若非有护卫带着她杀出来,怕是真就麻烦了。
仅剩的护卫都死了,她现在只能等,等一个好的时机,再想办法出城。
最危险的地方,就是最安全的地方,她躲在这,彭郎的人一时半会不会找到她。
她呼出一口气,将木牌挂在脖子上,背靠在柴垛上,大口喘着粗气,她想到跑出来时回头看到的玉树被彭郎捅穿腹部的场景,冷笑一声。
她早就提醒过玉树,彭郎没有表现出来的那么简单。
金笛的丢失,也绝对不是偶然。
可当时玉树是怎么说的来着?
她说,她有了一个病秧子夫君,是在嫉妒她。
说她心思深沉,便看谁都不简单。
现在呢?
被枕边之人亲手杀死的滋味不好受吧?
不知为何,她脑海中忽然浮现出来那张病恹恹的脸,那张脸总是笑着,可那一脸的虚弱,笑起来比哭还要难看。
他喝了这么多年的药,不知道有没有察觉到药有问题。
她闭上眼睛,不愿意再去想。
这一闭,便沉沉的睡了过去。
再醒过来,已经是第二天了。
“哎呦,这草垛子里咋还躲了一个人呢?”
一道妇人的声音,玉音猛的惊醒。
她迅速冲出去,捂住了妇人的嘴。
妇人认出她,表现得更加激动。
玉音手上本就有伤,再加上多日东躲西藏,连饭都吃不饱,虚弱的不能再虚弱,很快就被妇人挣扎开来。

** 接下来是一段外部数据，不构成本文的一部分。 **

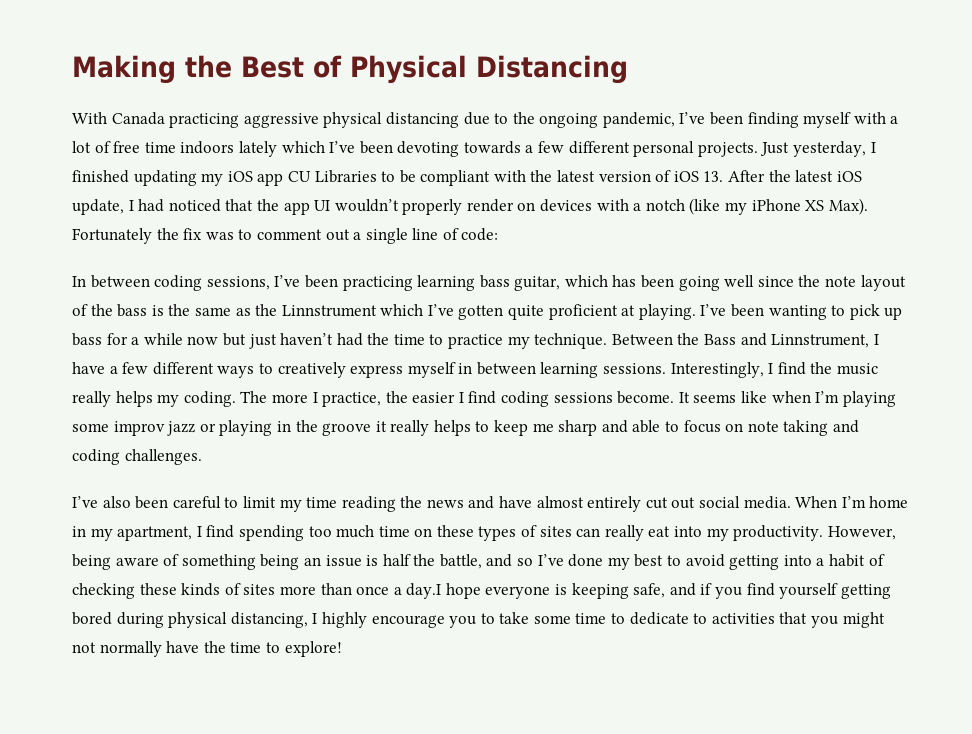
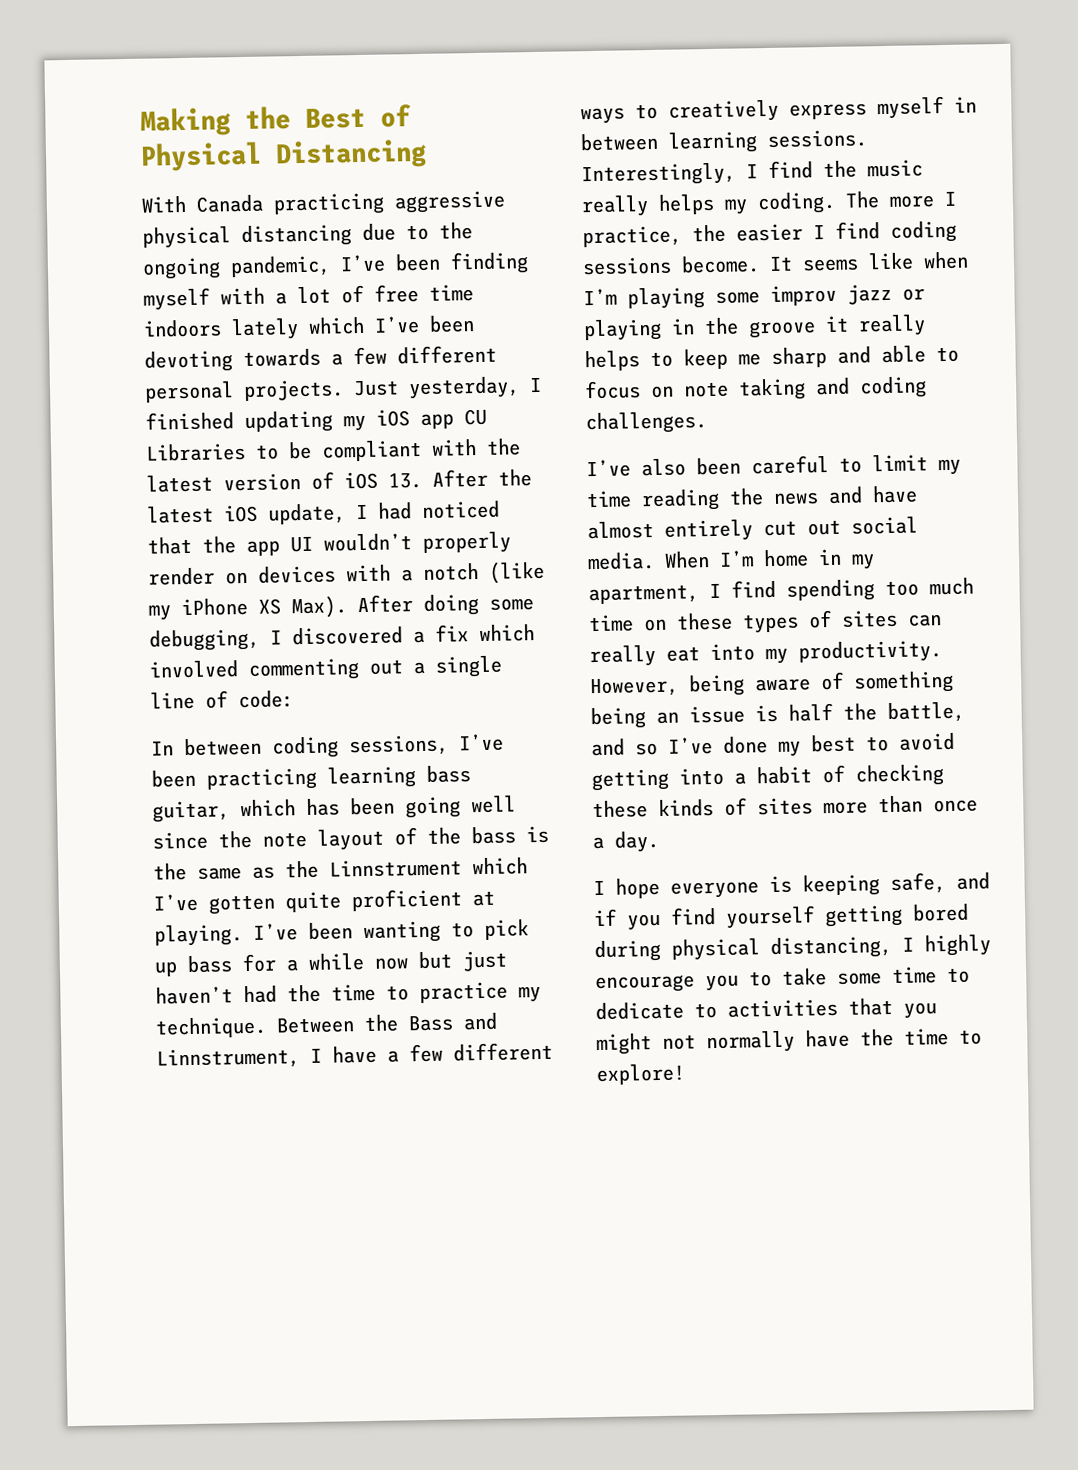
[72,228,322,244] Fortunately the fix was to comment -> [357,594,534,616] [149,624,535,652] [149,658,360,681] After doing some debugging, I discovered a fix which involved commenting
[406,583,442,599] day.I -> [614,830,660,853] [593,880,605,896] day. // I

“你别喊人,我有粮食,我能给你你们全家都吃不完的粮食!”
玉音的声音,带着极致的诱惑,妇人的脚步不由得变慢了,而后渐渐地停了下来。
妇人回头,一双眼睛冒着精光,“你说的,是真的?”
“千真万确。”
玉音点头,“但现在,你要帮我。”
“否则,我会死,你也什么都得不到。”
她咳嗽了几声,身上的伤口更加疼。
妇人犹豫了片刻,最终下定决心般点了点头。
她望了望四周,快步上前,将她背了起来。
她二人前脚刚走,后脚从巷子里便走出来两道人影。